- RECORDS SUPPLIED:
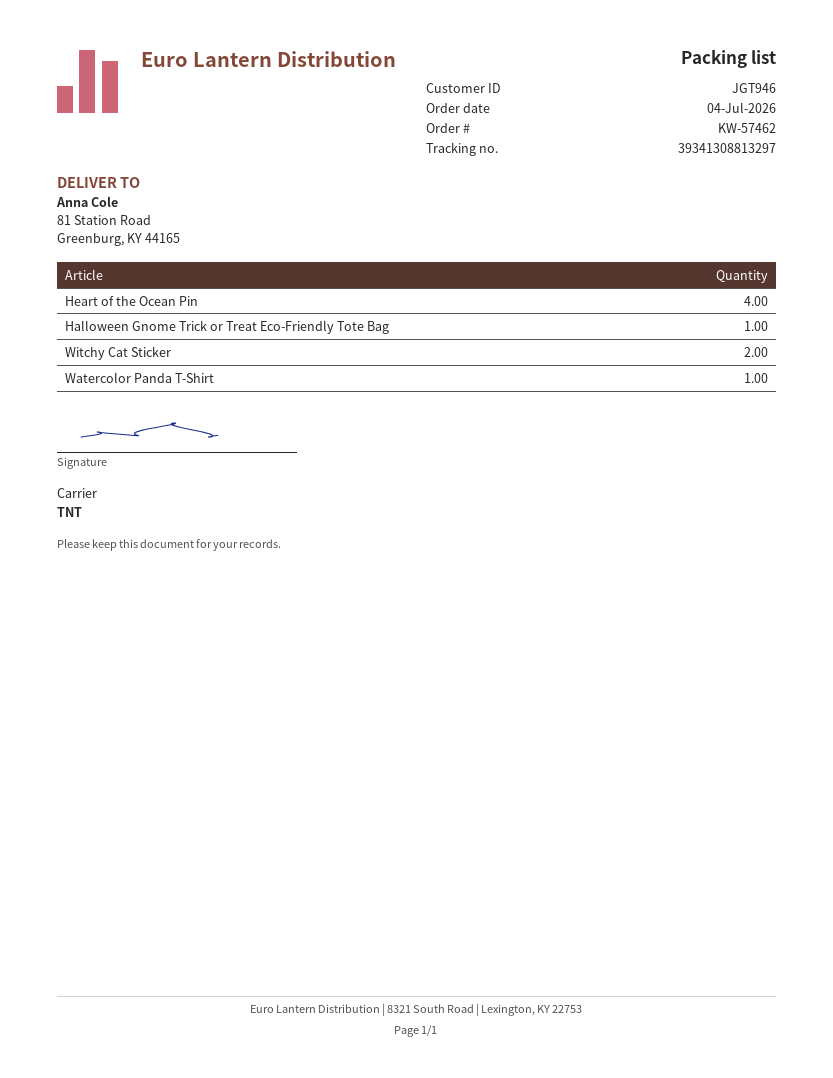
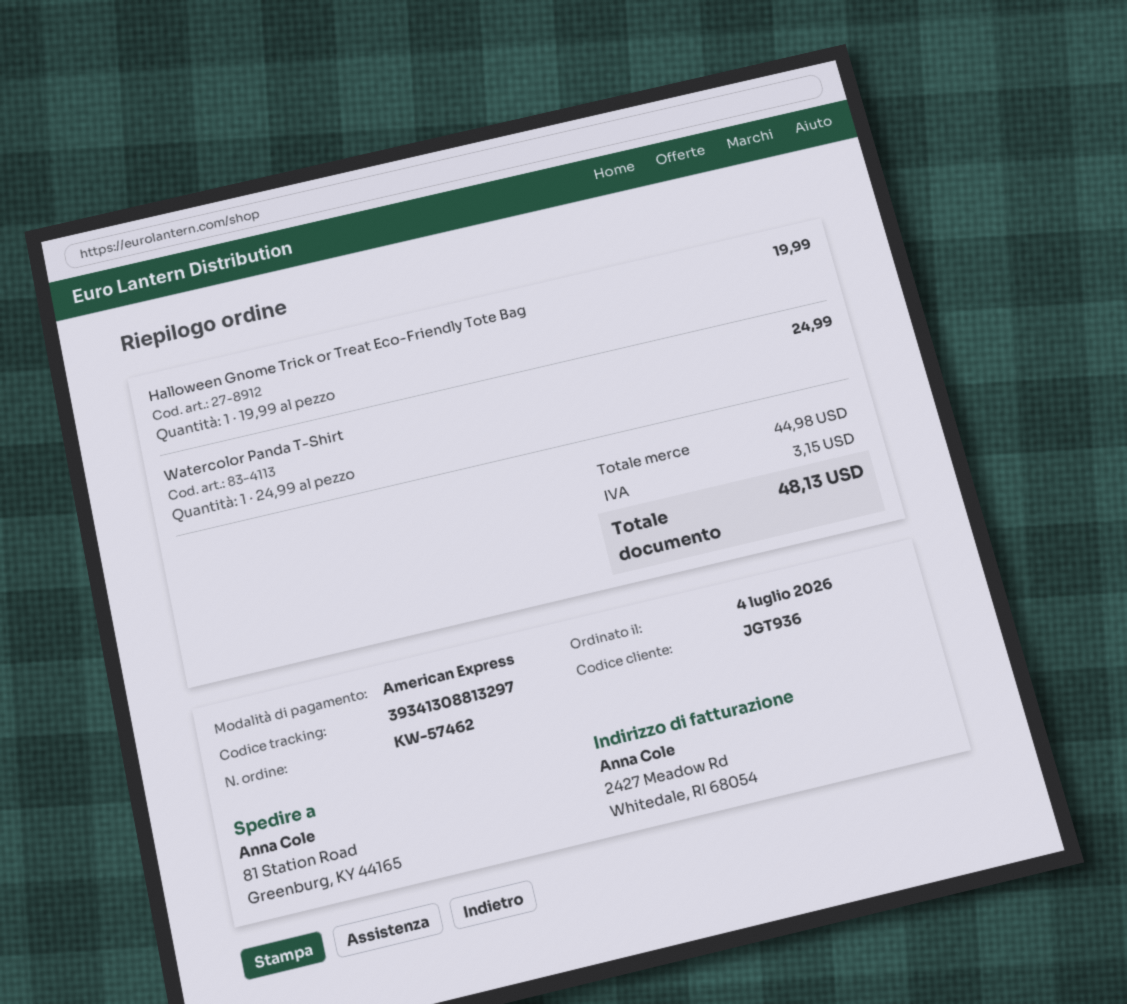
customer number: JGT946 -> JGT936
Heart of the Ocean Pin: 4 -> none
Witchy Cat Sticker: 2 -> none

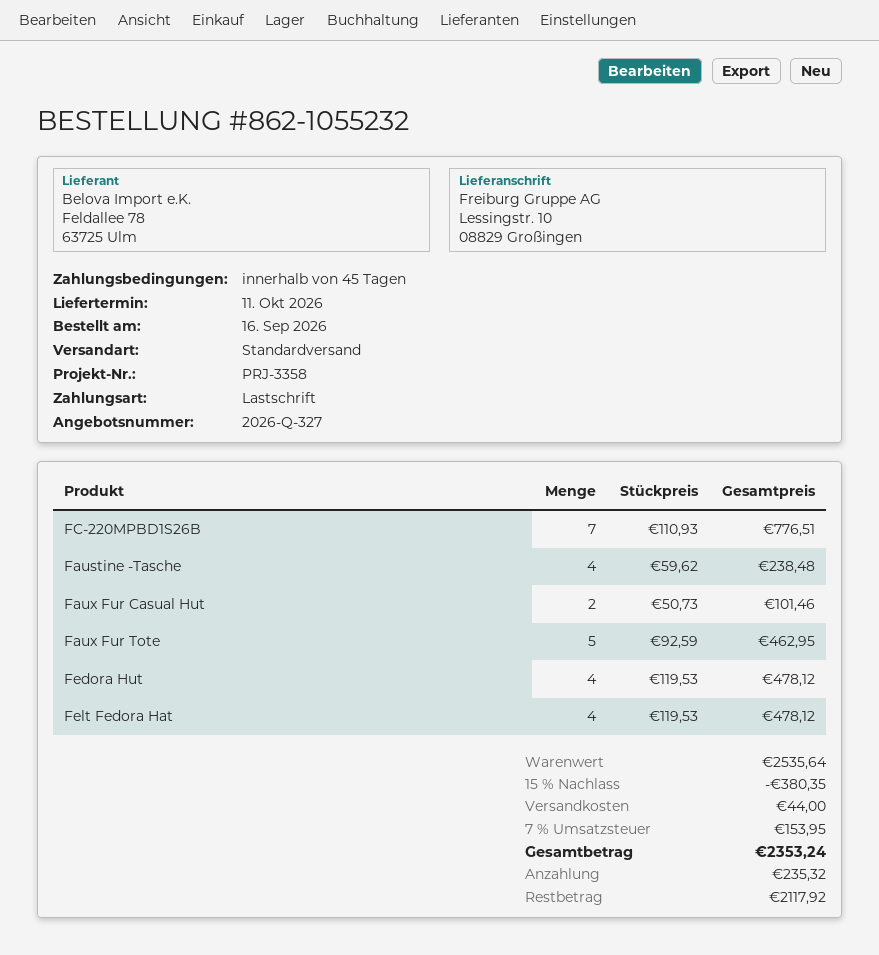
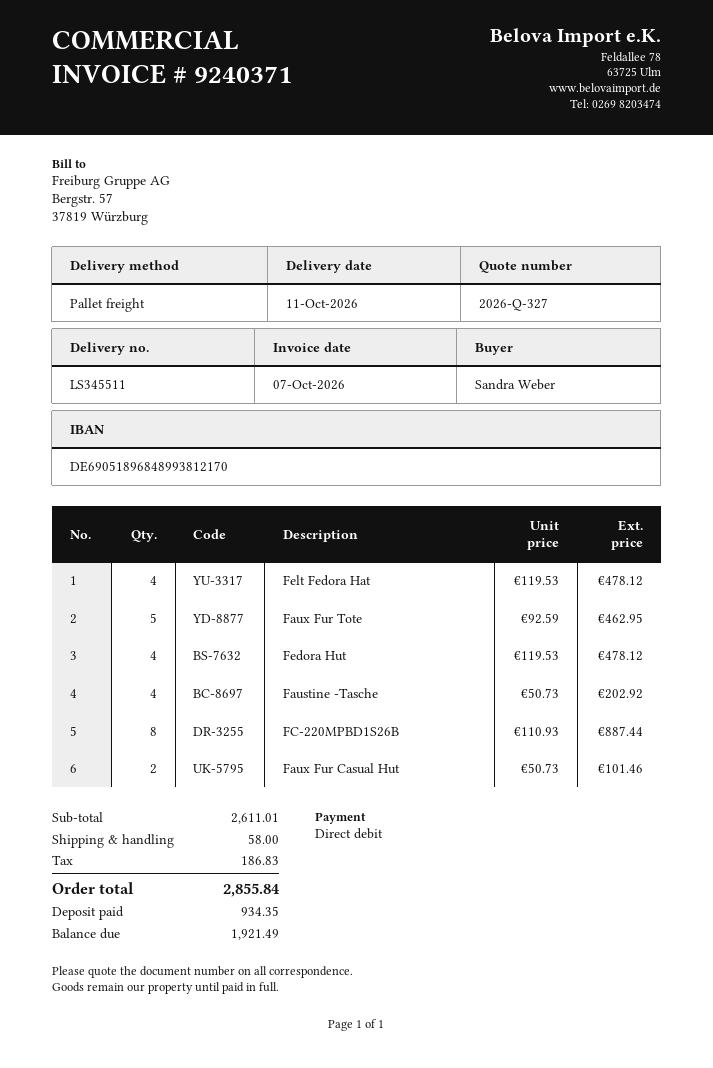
shipping method: standard -> pallet freight
FC-220MPBD1S26B: 7 x 110.93 = 776.51 -> 8 x 110.93 = 887.44
Faustine -Tasche: 4 x 59.62 = 238.48 -> 4 x 50.73 = 202.92
subtotal: 2535.64 -> 2611.01
discount: 15% = 380.35 -> none
shipping: 44.00 -> 58.00
tax: 153.95 -> 186.83
total: 2353.24 -> 2855.84
deposit: 235.32 -> 934.35
balance: 2117.92 -> 1921.49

- INSTRUCTIONS TO FOLLOW: Apply a filter to the listing above so that only lines with "none" are kept, and copy those lines.

- SOLUTION TO THE EXERCISE:
Heart of the Ocean Pin: 4 -> none
Witchy Cat Sticker: 2 -> none
discount: 15% = 380.35 -> none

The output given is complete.